The statement said that both Dillon and Al Rawi “took the opportunity to once again emphasise the fact that the Government of Trinidad and Tobago respects the human rights of any person who seeks asylum in Trinidad and Tobago.

“Additionally, the Government of Trinidad and Tobago respects the right of any foreign national to voluntarily return to their country of nationality.”

The United Nations has expressed concern that a number of Venezuelan nationals who had sought asylum in Trinidad and Tobago had been deported to the South American country over the last weekend.

The United Nations system here Monday said it was concerned for the welfare of the Venezuelans, some of whom had reportedly sought asylum here. and Blewitt had indicated that they were in “contact with the appropriate authorities in Port of Spain to ensure that any person in need of protection will get it without fail”.

The Living Water Community (LWC), a religious based organisation that works with the UNHCR said that it too had received reports of Venezuelans being deported.

Amnesty International in an open letter to Prime Minister Dr keith Rowley also expressed concern at the situation.

“Amnesty International has received information that suggests that those returned did not do so voluntarily, contrary to the minister's claims, but were presented with papers to sign, in a language they do not understand, stating that they would return voluntarily,” it said.

“If indeed those deported were forcibly returned without an individualised assessment or having the opportunity to challenge or appeal their deportation orders, without having their legal options explained to them in a language they understand and without access to their lawyers or UNHCR, the actions of your government have undermined due process, your government's own policy on asylum, and your country's international human rights obligations.

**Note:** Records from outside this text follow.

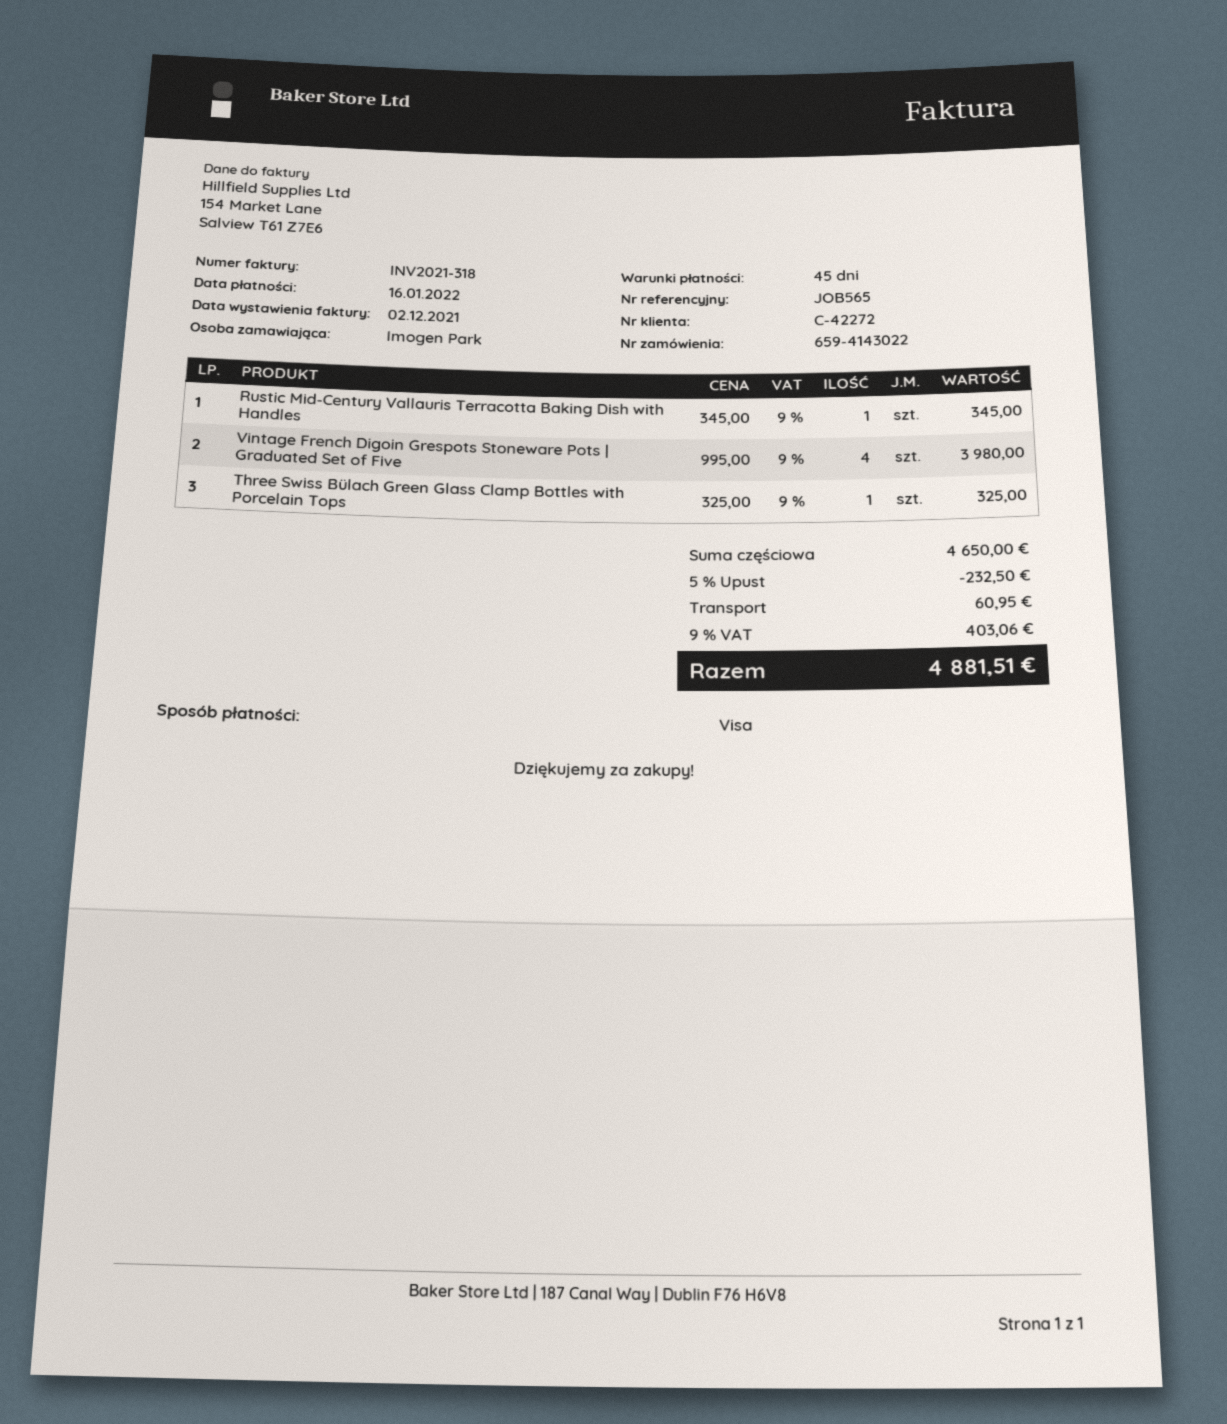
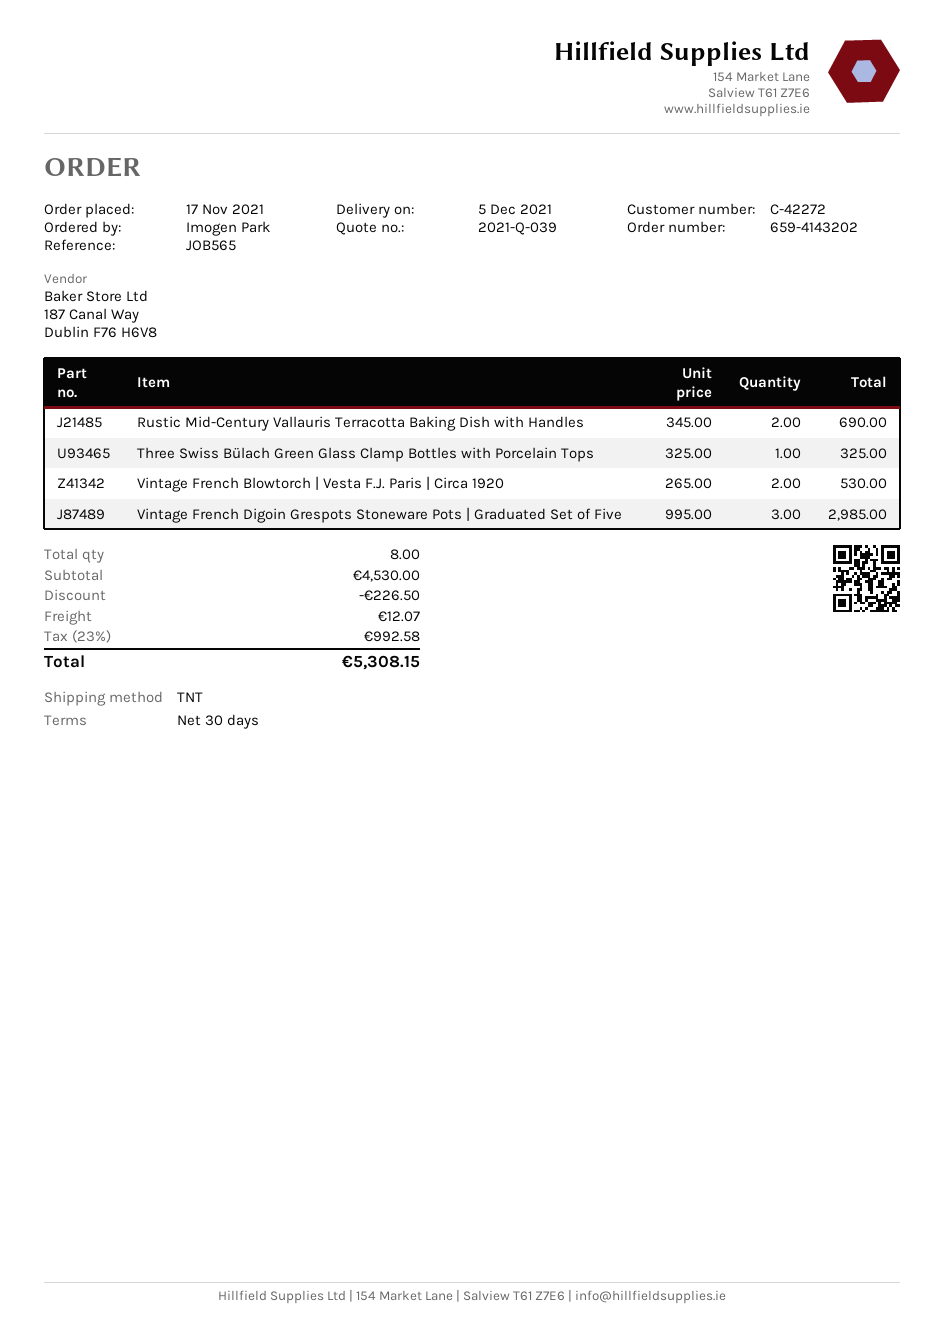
order number: 659-4143022 -> 659-4143202
payment terms: 45 days -> 30 days
Rustic Mid-Century Vallauris Terracotta Baking Dish with Handles: 1 x 345.00 = 345.00 -> 2 x 345.00 = 690.00
Vintage French Digoin Grespots Stoneware Pots | Graduated Set of Five: 4 x 995.00 = 3980.00 -> 3 x 995.00 = 2985.00
Vintage French Blowtorch | Vesta F.J. Paris | Circa 1920: none -> 2 x 265.00 = 530.00
subtotal: 4650.00 -> 4530.00
discount: 232.50 -> 226.50
shipping: 60.95 -> 12.07
tax: 9% = 403.06 -> 23% = 992.58
total: 4881.51 -> 5308.15

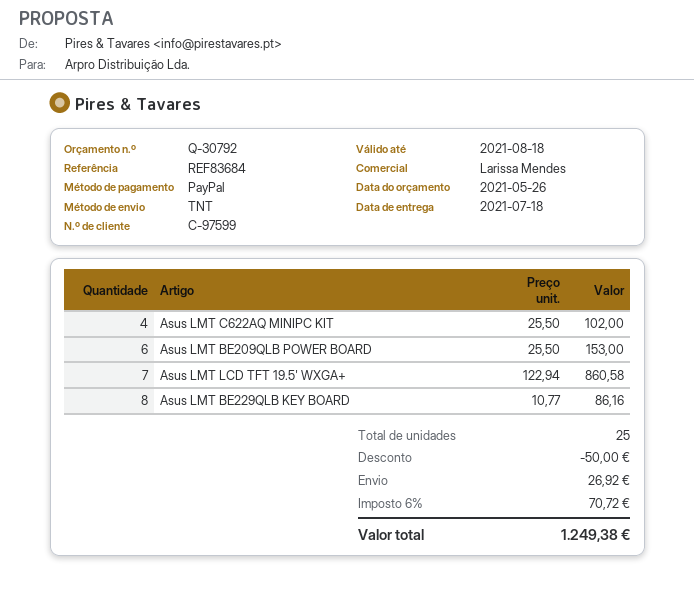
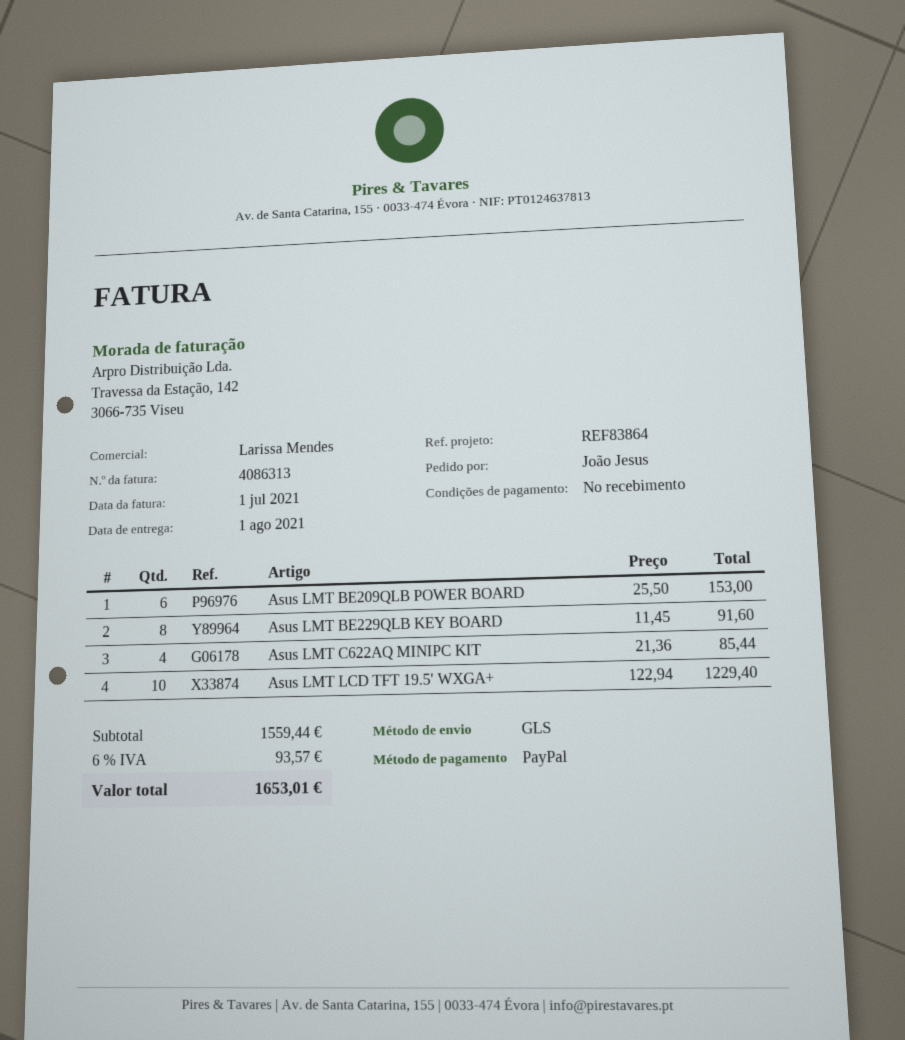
delivery date: 2021-07-18 -> 2021-08-01
reference: REF83684 -> REF83864
shipping method: TNT -> GLS
Asus LMT C622AQ MINIPC KIT: 4 x 25.50 = 102.00 -> 4 x 21.36 = 85.44
Asus LMT LCD TFT 19.5' WXGA+: 7 x 122.94 = 860.58 -> 10 x 122.94 = 1229.40
Asus LMT BE229QLB KEY BOARD: 8 x 10.77 = 86.16 -> 8 x 11.45 = 91.60
discount: 50.00 -> none
shipping: 26.92 -> none
tax: 6% = 70.72 -> 6% = 93.57
total: 1249.38 -> 1653.01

This cannot be repeated,” Amnesty International said.

But the statement Tuesday reiterated that “the repatriation exercise” was strictly carried out on a voluntary basis, in collaboration with the Ambassador of Venezuela to Trinidad and Tobago, Coromoto Godoy Calderón.

“The Government of Trinidad and Tobago also expressed its commitment to treating all persons humanely and fairly and to upholding its international obligations,” the statement said, noting that “at the end of the very cordial meeting, both parties agreed to continue the ethos of collaboration and cooperation.

“The Government remains cognisant of its responsibility, to look after the national security interests of the citizens of Trinidad and Tobago,” the statement said.